The Quick Path: Start with an AI App Builder

Before diving into the full workflow, it's worth knowing there's a faster option — with trade-offs.

AI app builders like Lovable and Bolt can generate a working application from a text description. You describe your SaaS, and they produce a deployed app with UI, database, authentication, and basic functionality — sometimes in minutes.

This path works well for:

Validating an idea quickly before investing more time
Building prototypes to show investors or early users
Non-technical founders who need a working version fast

The trade-offs are real, though. Customization is limited. Complex features hit walls. You're on their hosting, their infrastructure, their ecosystem. When you outgrow the builder — and most serious SaaS products do — migration is painful and sometimes impossible.

If you want full control over your codebase — production-ready architecture, custom features, your own hosting — keep reading. The rest of this vibe coding tutorial walks you through doing it with AI coding tools.
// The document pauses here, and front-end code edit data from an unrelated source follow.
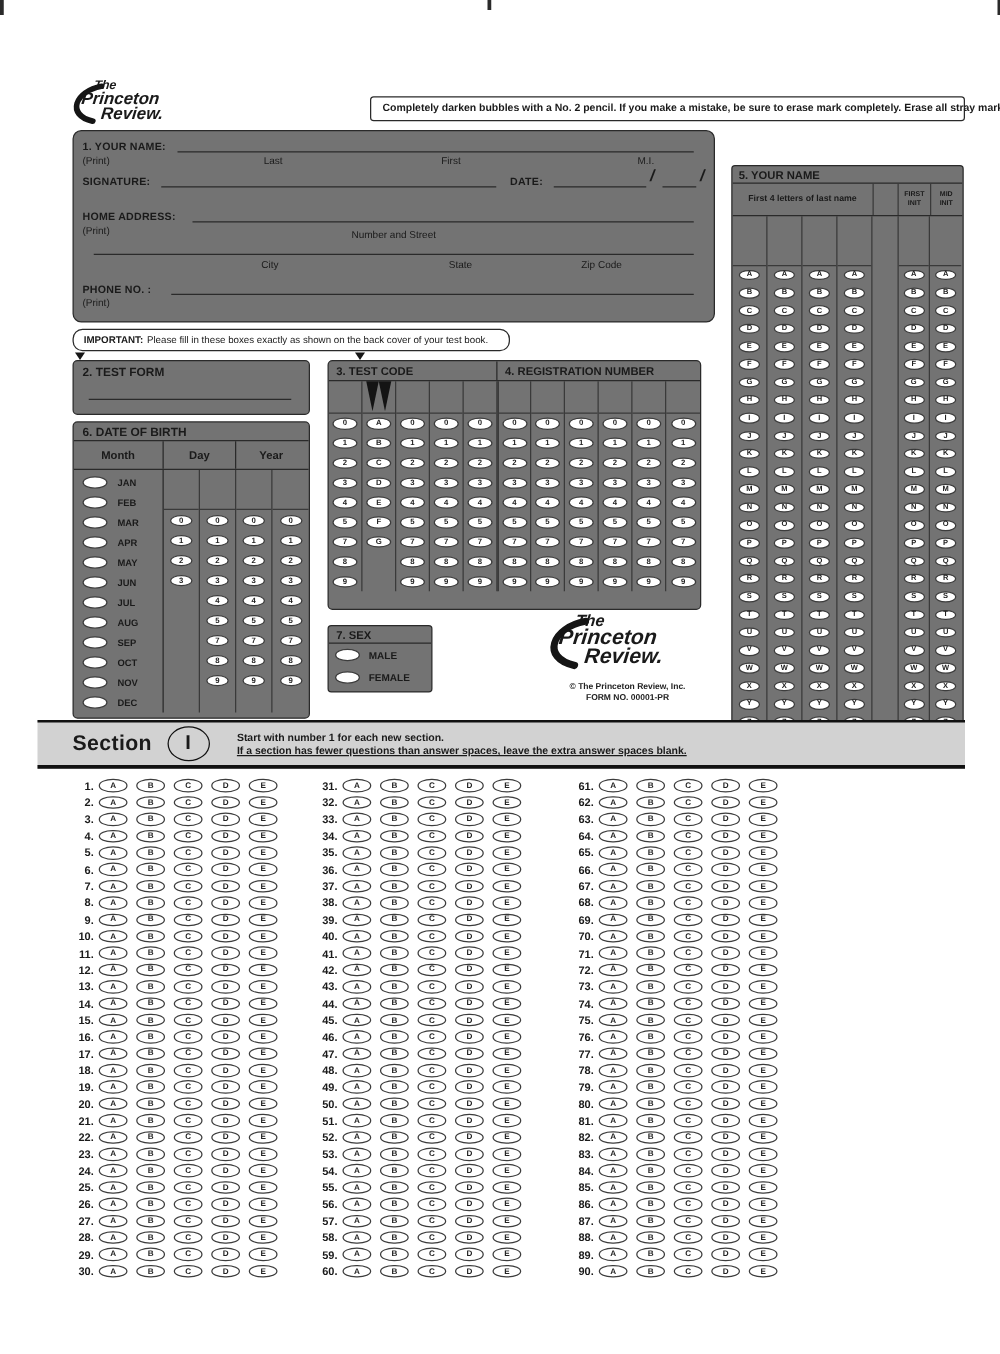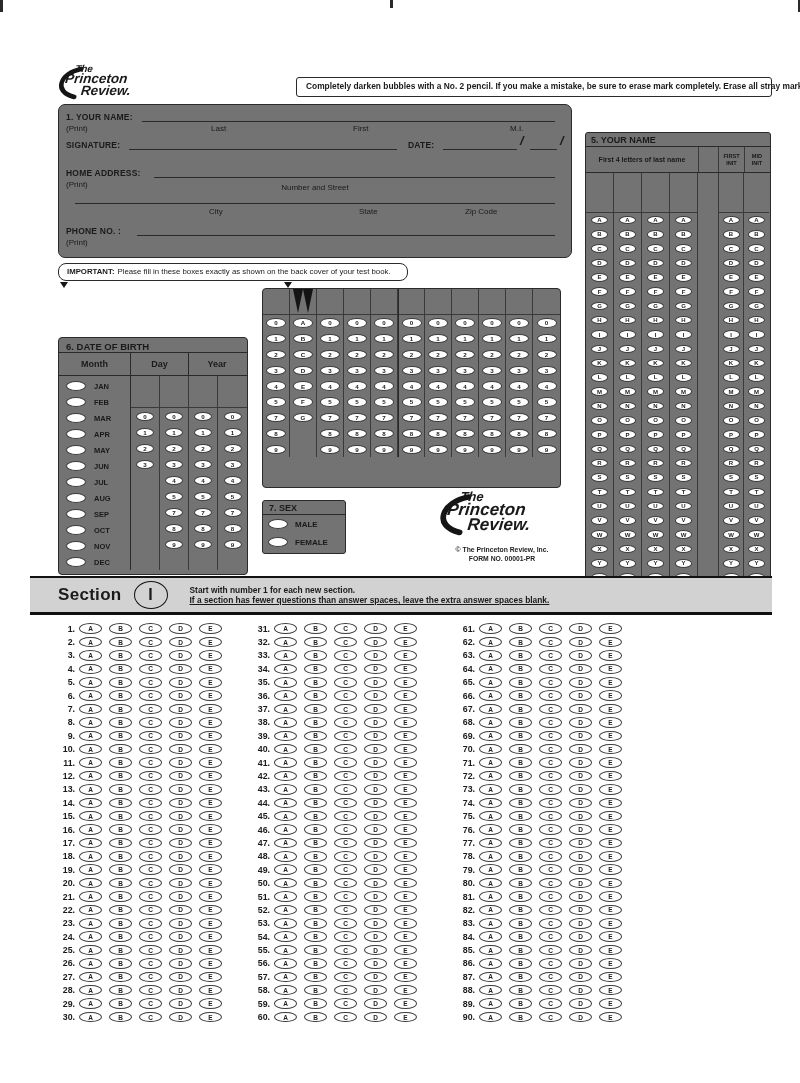"2. TEST FORM" div.box { html: none -> <div> <span>2. TEST FORM</span> <div></div> </div> }
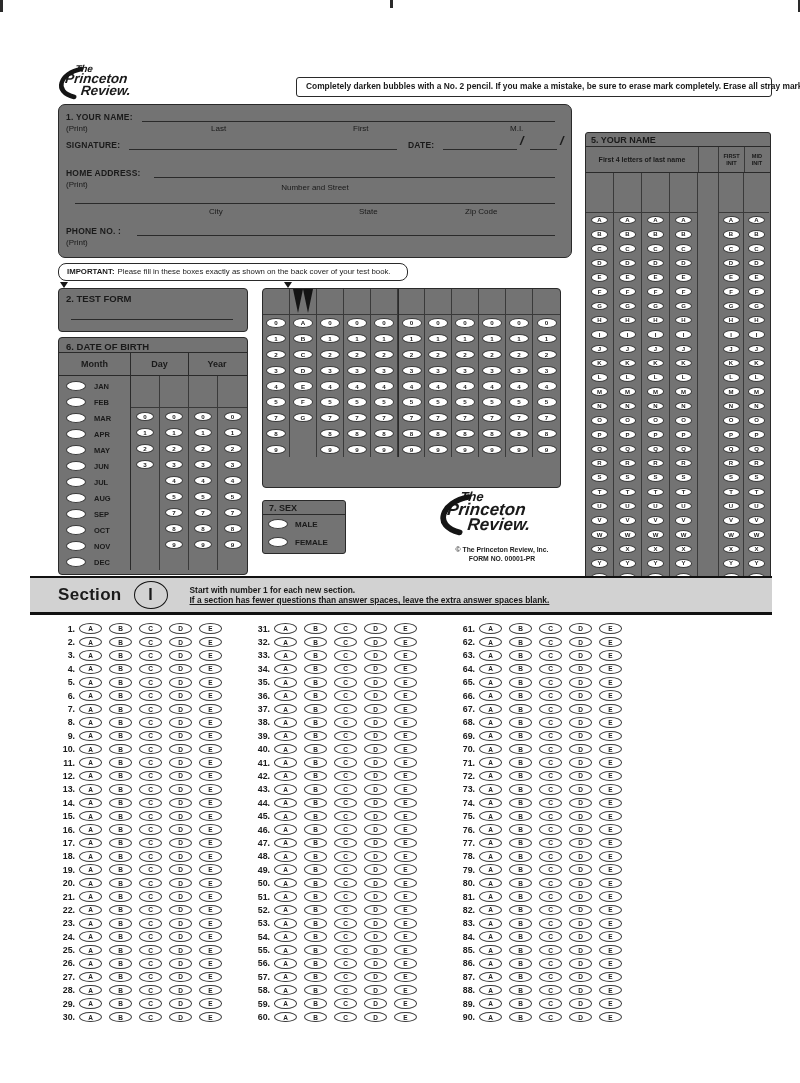"3. TEST CODE" div.tc-head { html: none -> <div> <div>3. TEST CODE</div> <div>4. REGISTRATION NUMBER</div> </div> }
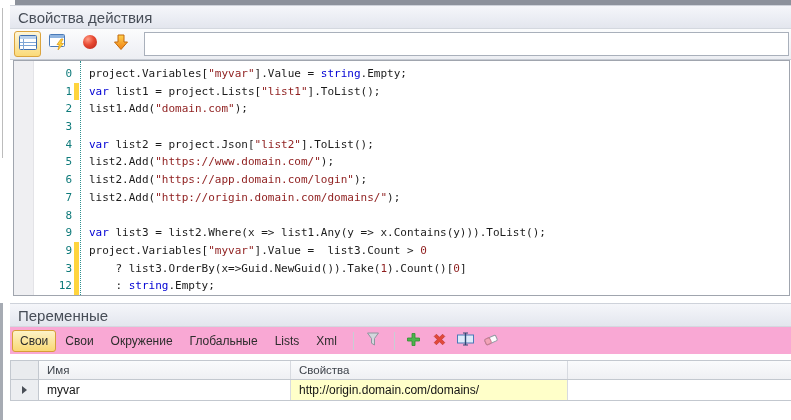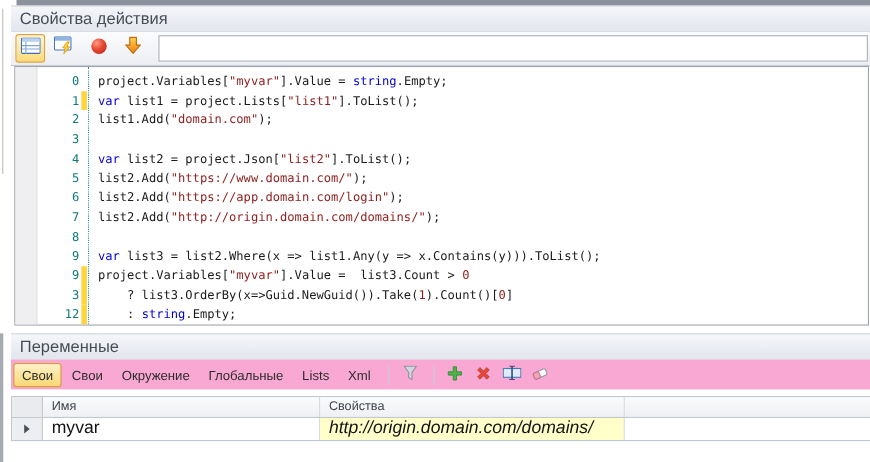"myvar" .trd { font-size: 16px -> 12px }
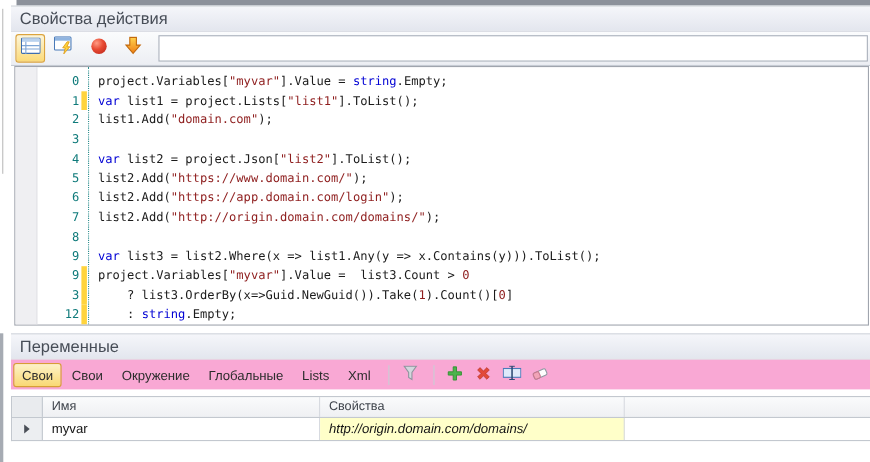"http://origin.domain.com/domains/" div.cval { font-style: italic -> none }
Step 2: Set Up Your Project Foundation

You can't vibe code into a blank folder effectively. AI needs existing patterns to follow — file structure, naming conventions, component library, API patterns. Without them, every prompt generates code in a different style, and your project becomes an inconsistent mess within a week.

You have two options:

Use a starter kit — A production-ready boilerplate with authentication, payments, database, and infrastructure already configured. This is the fastest path.
Set up manually — Initialize a Next.js (or other framework) project, add your ORM, configure authentication, wire up payments. This takes 1–2 weeks for a solid foundation but gives you full control from line one.

What matters is consistency: a predictable file structure, shared type definitions, reusable components the AI can reference. The difference between vibe coding a prototype and vibe coding production software is the foundation underneath.

Step 3: Give Your AI Tool Context About Your Project

This is the step most beginners skip — and the one that separates good AI output from generic AI output.

Every AI coding tool supports some form of project context file: AGENTS.md for Claude Code, .cursorrules for Cursor, .windsurfrules for Windsurf. These files tell the AI about your project's patterns before it generates code.

At minimum, include:

Your tech stack and framework versions
File and folder naming conventions
Key components and utilities the AI should reuse
Patterns to follow (e.g., "server actions go in src/actions/")

Example Context File (AGENTS.md)

Tech stack: Next.js 15, TypeScript, Prisma, PostgreSQL, Tailwind, shadcn/ui.
Components live in src/components/. Pages in src/app/.
Server actions in src/actions/ — always validate with Zod schemas.
Use the existing Button, Card, and DataTable components from our UI library.
All database queries go through Prisma — never raw SQL.

With context in place, AI generates code that matches your project's conventions instead of inventing its own. This is the foundation of structured vibe coding — and it's what makes vibe coding viable for production.

Step 4: Vibe Code Your First Feature

You have a spec, a foundation, and context. Now it's time to actually vibe code. Here's the workflow, step by step.

1. Share your feature spec with the AI

Open your AI tool and give it the feature spec you wrote in Step 1. If you're using Claude Code, paste it directly. In Cursor or Windsurf, open the composer/chat and share the spec along with any relevant files.

2. Let the AI propose a plan

Don't let AI start writing code immediately. Ask it to propose an implementation plan first: which files it will create or modify, what approach it will take, which existing components it will use. Review the plan before saying "go ahead."

3. Let it generate the code

Once the plan looks right, let AI write the code. For multi-file features, agentic tools like Claude Code will create and modify multiple files in one pass. IDE tools may handle it in stages.

4. Review what it produced

Before accepting anything, check:

Does the file structure match your project's conventions?
Did it reuse existing components or create unnecessary duplicates?
Are types correct? Are imports pointing to real files?
Does the feature actually work when you run it?

5. Iterate through conversation

AI rarely gets it perfect on the first pass — and that's fine. The power of this vibe coding tutorial is showing you that iteration is the workflow, not a failure.

Iteration Prompt

"The dashboard page works, but two things: move the subscription status into a separate card component, and add a loading skeleton while the projects list fetches. Also, the 'New Project' button should use our primary Button variant from the UI library, not a plain anchor tag."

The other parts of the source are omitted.